On Wed, Jan 04, 2023 at 12:33:33AM +0900, Hector Martin wrote:
> On 04/01/2023 00.18, Russell King (Oracle) wrote:
> > On Tue, Jan 03, 2023 at 11:56:21PM +0900, Hector Martin wrote:
> >> On 03/01/2023 23.22, Srinivas Kandagatla wrote:
> >>>>>> drivers/nvmem/core.c | 32 +++++++++++++++++---------------
> >>>>>> 1 file changed, 17 insertions(+), 15 deletions(-)
> >>>>>>
> >>>>>> diff --git a/drivers/nvmem/core.c b/drivers/nvmem/core.c
> >>>>>> index 321d7d63e068..606f428d6292 100644
> >>>>>> --- a/drivers/nvmem/core.c
> >>>>>> +++ b/drivers/nvmem/core.c
> >>>>>> @@ -822,11 +822,8 @@ struct nvmem_device *nvmem_register(const struct nvmem_config *config)
> >>>>>> break;
> >>>>>> }
> >>>>>>
> >>>>>> - if (rval) {
> >>>>>> - ida_free(&nvmem_ida, nvmem->id);
> >>>>>> - kfree(nvmem);
> >>>>>> - return ERR_PTR(rval);
> >>>>>> - }
> >>>>>> + if (rval)
> >>>>>> + goto err_gpiod_put;
> >>>>>
> >>>>> Why was gpiod changes added to this patch, that should be a separate
> >>>>> patch/discussion, as this is not relevant to the issue that you are
> >>>>> reporting.
> >>>>
> >>>> Because freeing the device also does a gpiod_put in the destructor, so
> >>> This are clearly untested, And I dont want this to be in the middle to
> >>> fix to the issue you are hitting.
> >>
> >> I somehow doubt you tested any of these error paths either. Nobody tests
> >> initialization error paths. That's why there was a gpio leak here to
> >> begin with.
> >
> > Sadly, this is one of the biggest problems with error paths, they get
> > very little proper testing - and in most cases we're reliant on
> > reviewers spotting errors. That's why we much prefer the devm_* stuff,
> > but even that can be error-prone.
> >
> >>> We should always be careful about untested changes, in this case gpiod
> >>> has some conditions to check before doing a put. So the patch is
> >>> incorrect as it is.
> >>
> >> Then the existing code is also incorrect as it is, because the device
> >> release callback is doing the same gpiod_put() already. I just moved it
> >> out since we are now registering the device later.
> >
> > At the point where this change is being made (checking rval after
> > dev_set_name()) the struct device has not been initialised, so the
> > release callback will not be called. nvmem->wp_gpio will be leaked.
>
> But later in the code where device_put() was being called would will be,
> and that callback is calling gpiod_put() unconditionally, which is why I
> am doing the same after moving the device registration later.
>
> Is this wrong?

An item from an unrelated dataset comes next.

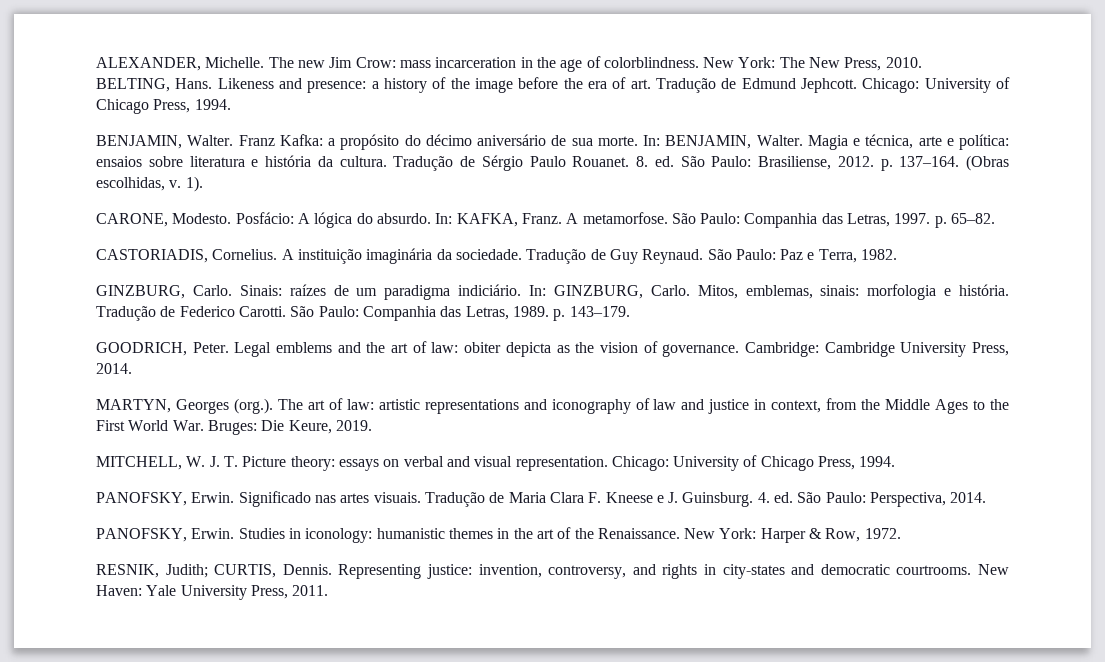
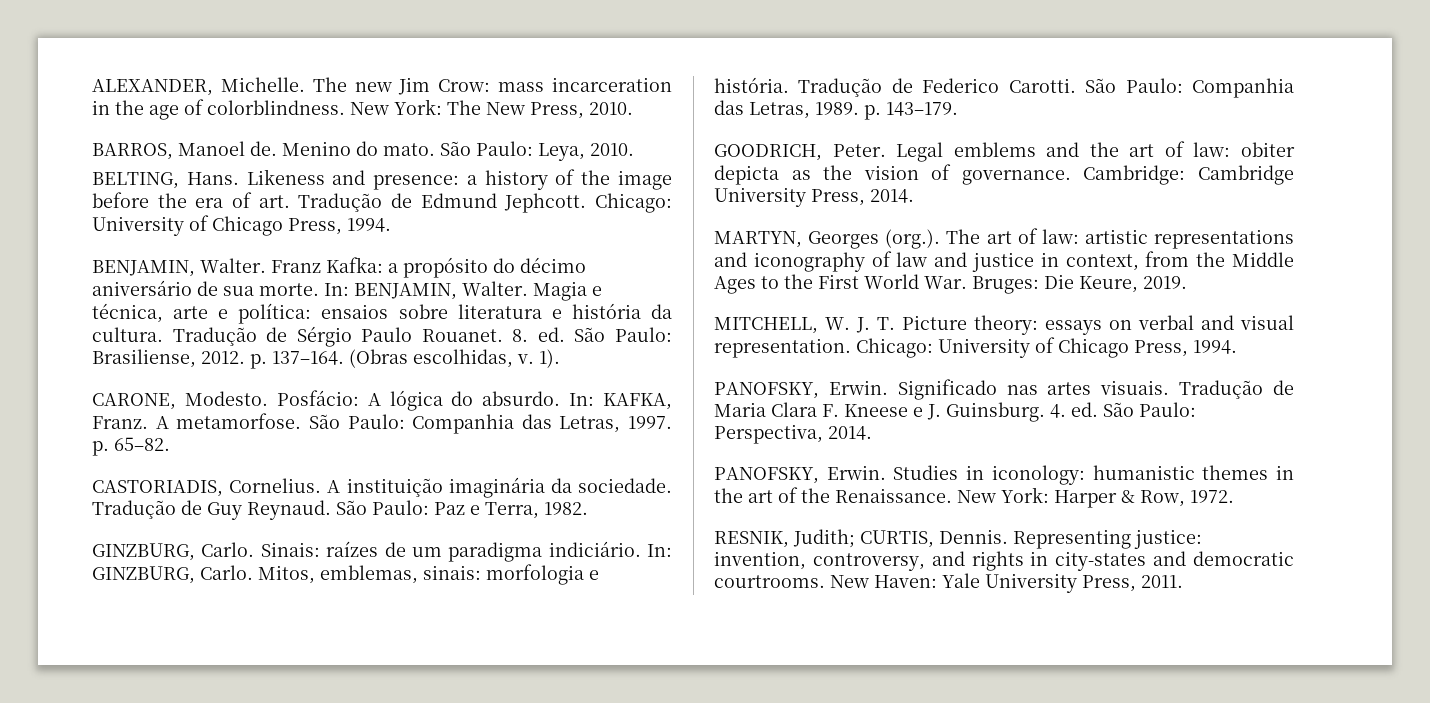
+ BARROS, Manoel de. Menino do mato. São Paulo: Leya, 2010.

Well,

I'm not going to read the rest of your rant, honestly it's really not
worth it. Let's just concentrate on trying to work out how best to fix
this crud.

Not only is there the issue with wp_gpio, but the whole IDA handling
is fscked as well, so there's many problems to be sorted out here,
and if we lump them all into one patch, we'll probably be getting to
the point of completely rewriting nvmem_register() making backports
extremely difficult.

--
RMK's Patch system: https://www.armlinux.org.uk/developer/patches/
FTTP is here! 40Mbps down 10Mbps up. Decent connectivity at last!